▸ **Given records**
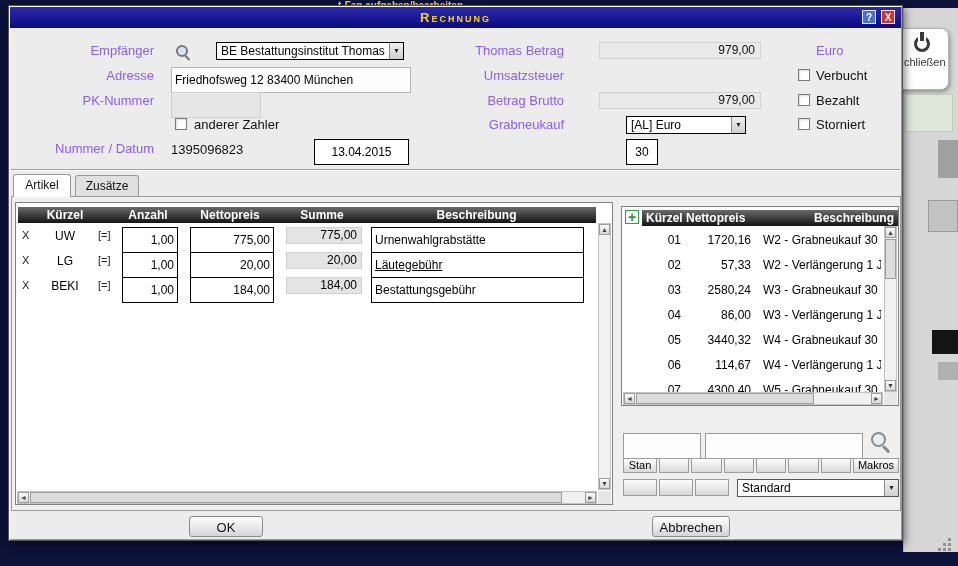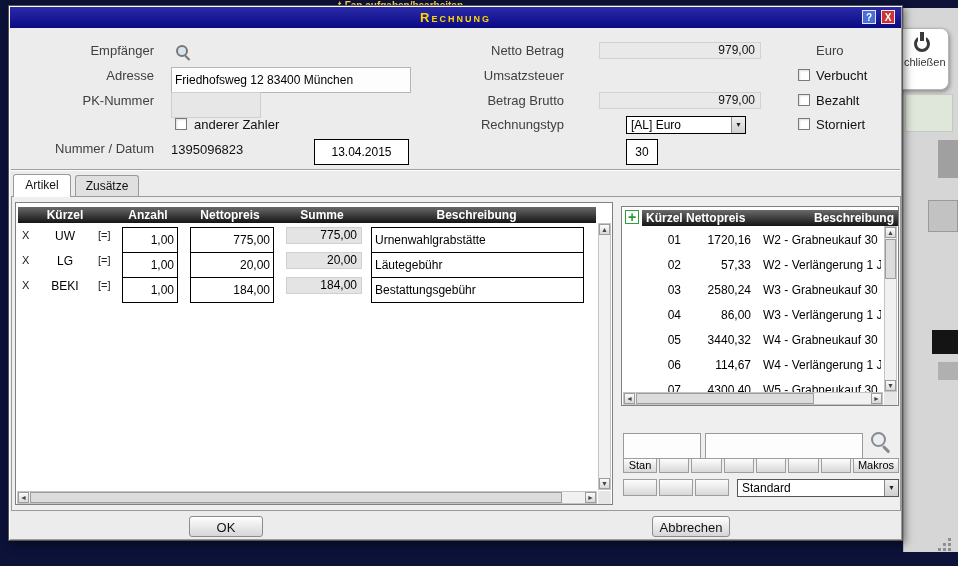"Empfänger" .flabel { color: #404040 -> #8b5cf6 }
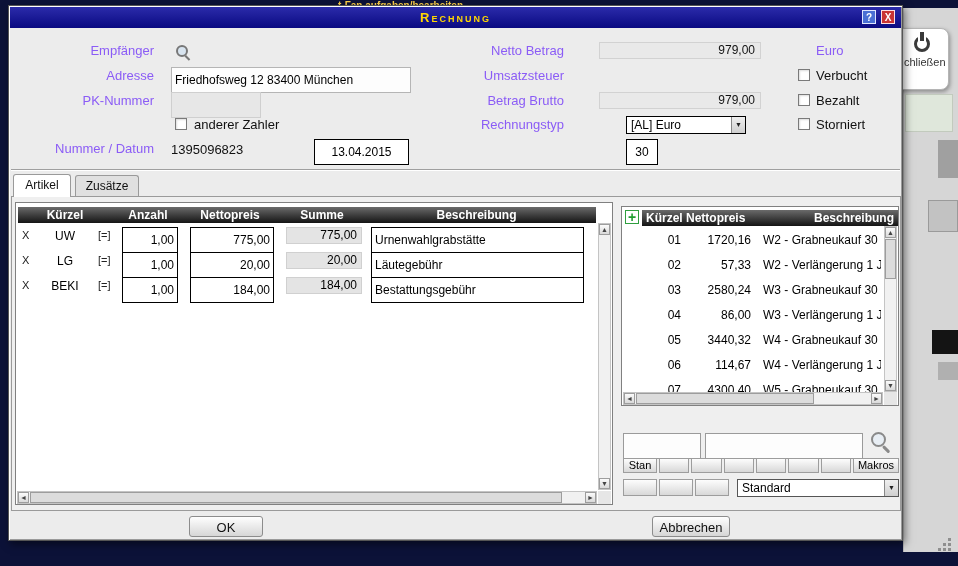"BE Bestattungsinstitut Thomas" div.select { html: none -> <div> <span>BE Bestattungsinstitut Thomas</span> <span>▼</span> </div> }
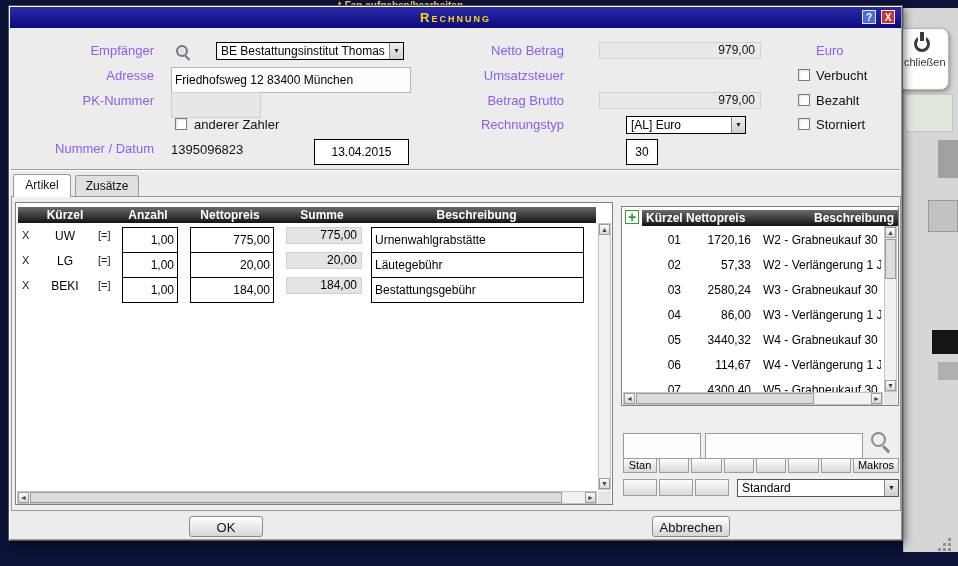"Netto Betrag" span.flabel { text: Netto -> Thomas }
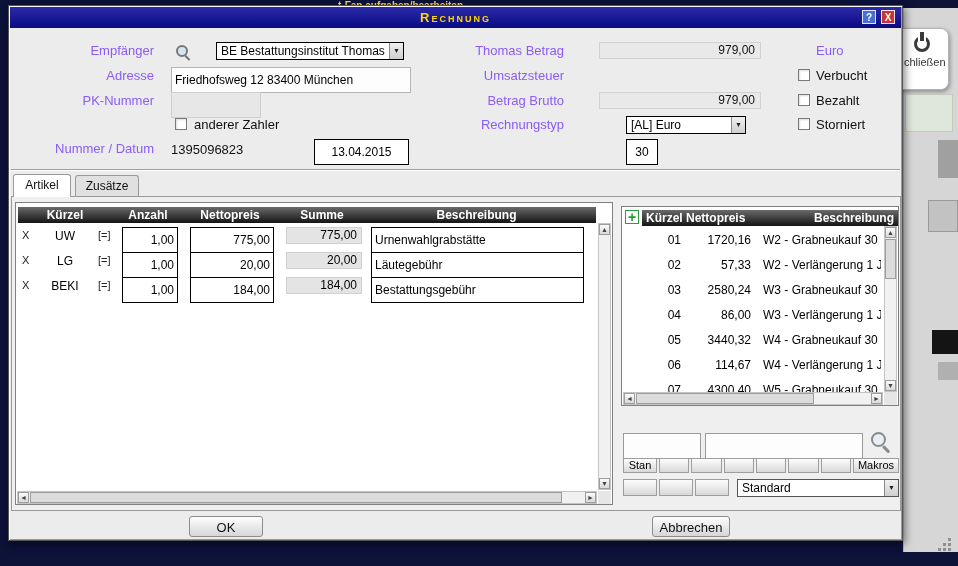"Rechnungstyp" span.flabel { text: Rechnungstyp -> Grabneukauf }
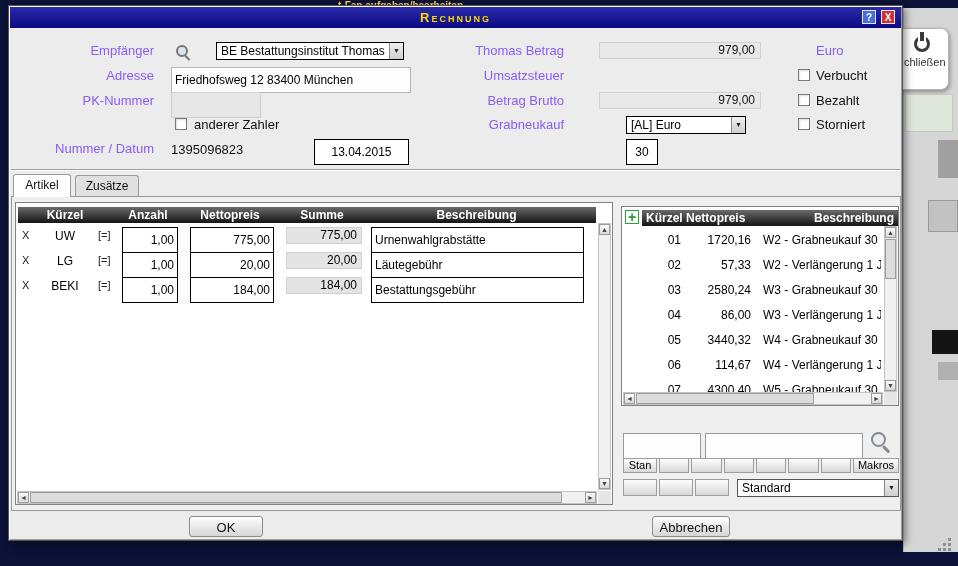"Läutegebühr" input.input { text-decoration: none -> underline }
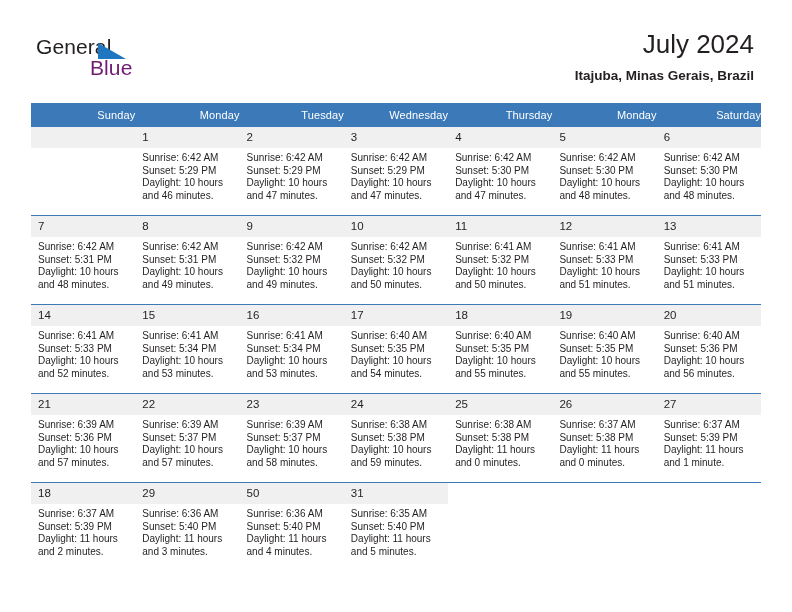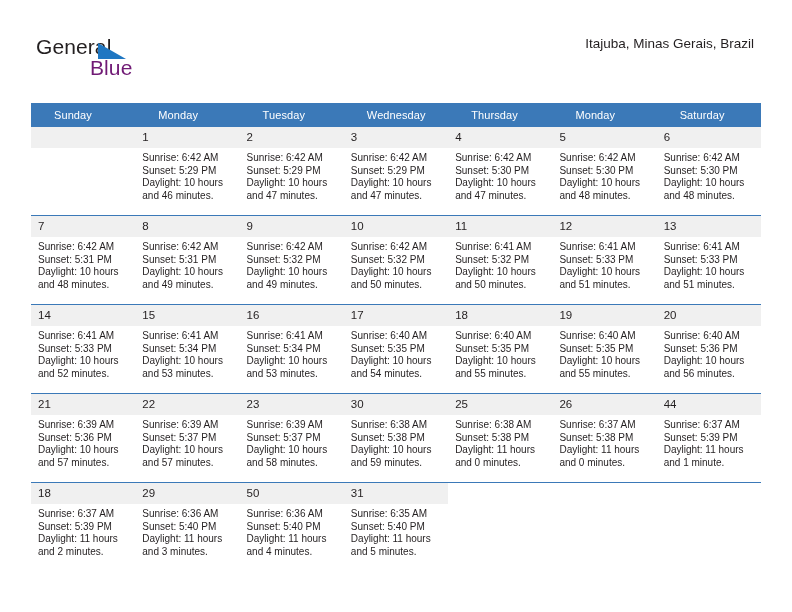"July 2024" div.month-title { html: none -> <div>July 2024</div> }
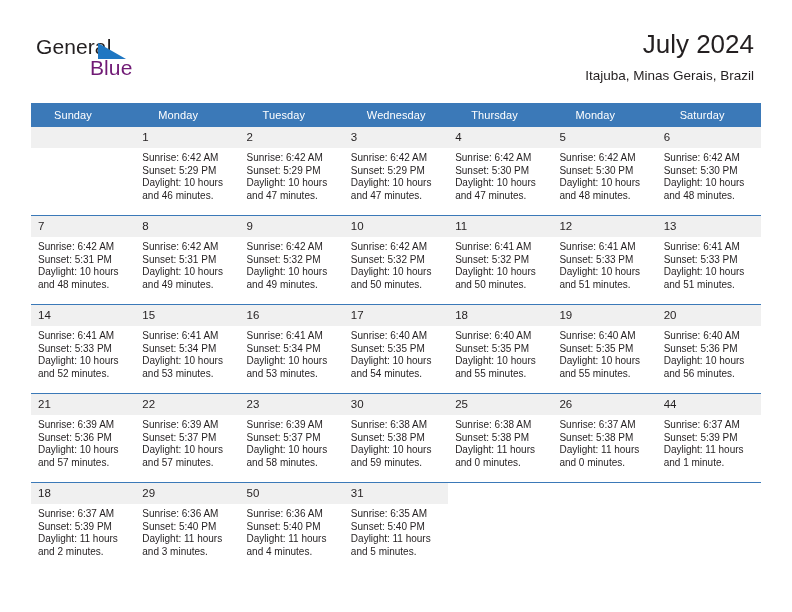"Itajuba, Minas Gerais, Brazil" .location { font-weight: none -> bold }
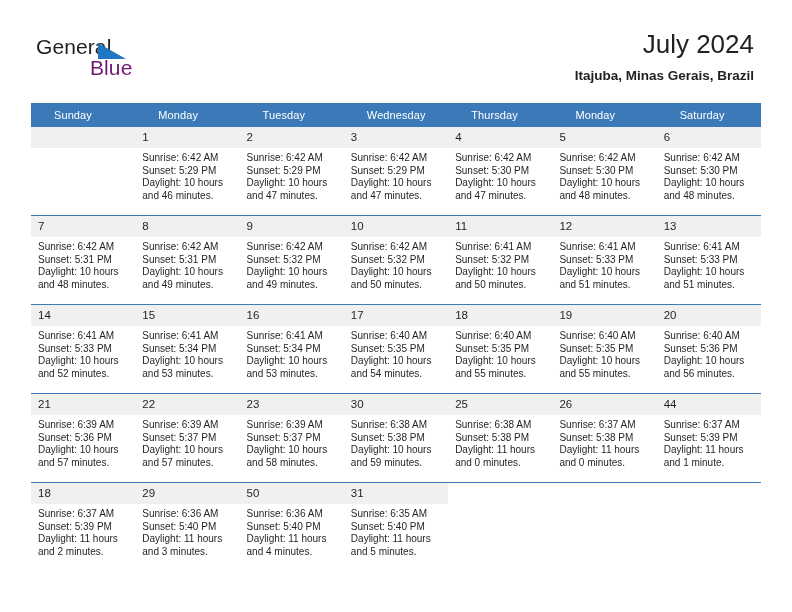"Sunday" .calendar th { text-align: left -> right }
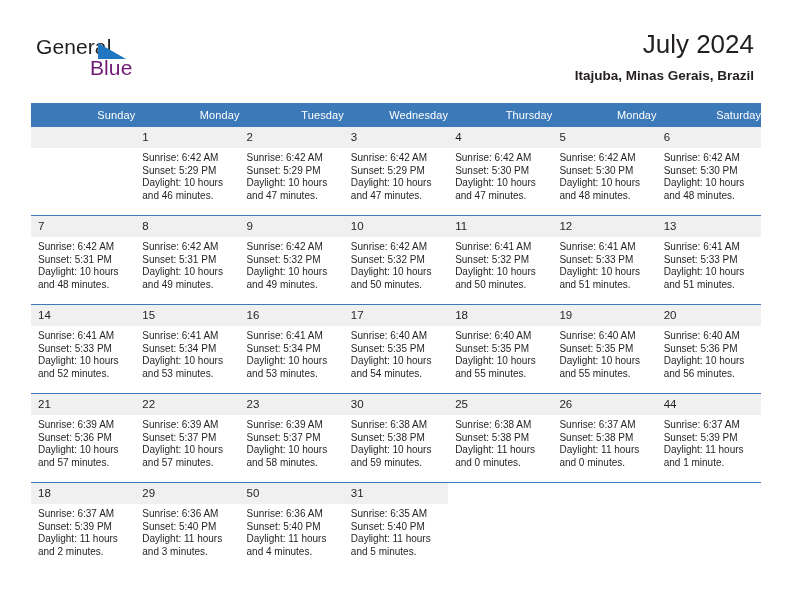"30" span.daynum { text: 30 -> 24 }
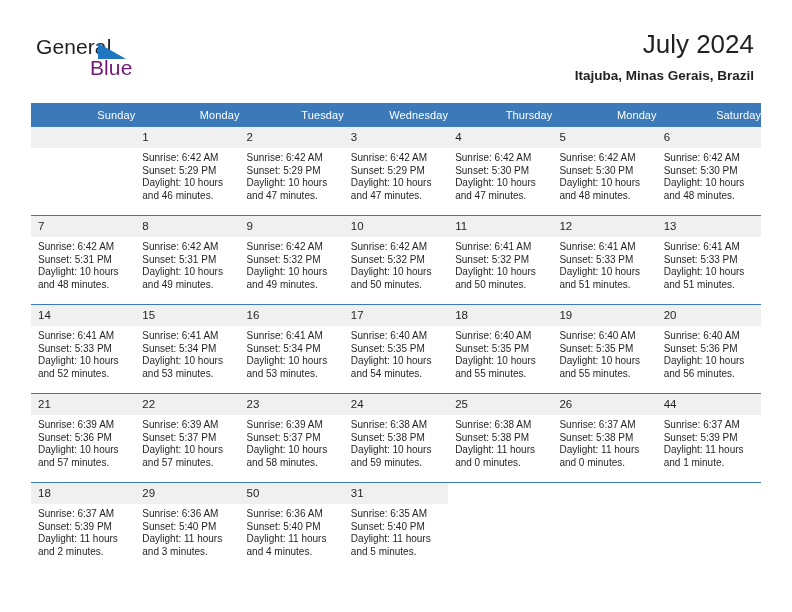"44" span.daynum { text: 44 -> 27 }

▸ **Required action**
A word-for-word reprint of the listing above is needed, minus the pictures.

▸ **Result for this task**
"Empfänger" .flabel { color: #404040 -> #8b5cf6 }
"BE Bestattungsinstitut Thomas" div.select { html: none -> <div> <span>BE Bestattungsinstitut Thomas</span> <span>▼</span> </div> }
"Netto Betrag" span.flabel { text: Netto -> Thomas }
"Rechnungstyp" span.flabel { text: Rechnungstyp -> Grabneukauf }
"Läutegebühr" input.input { text-decoration: none -> underline }
"July 2024" div.month-title { html: none -> <div>July 2024</div> }
"Itajuba, Minas Gerais, Brazil" .location { font-weight: none -> bold }
"Sunday" .calendar th { text-align: left -> right }
"30" span.daynum { text: 30 -> 24 }
"44" span.daynum { text: 44 -> 27 }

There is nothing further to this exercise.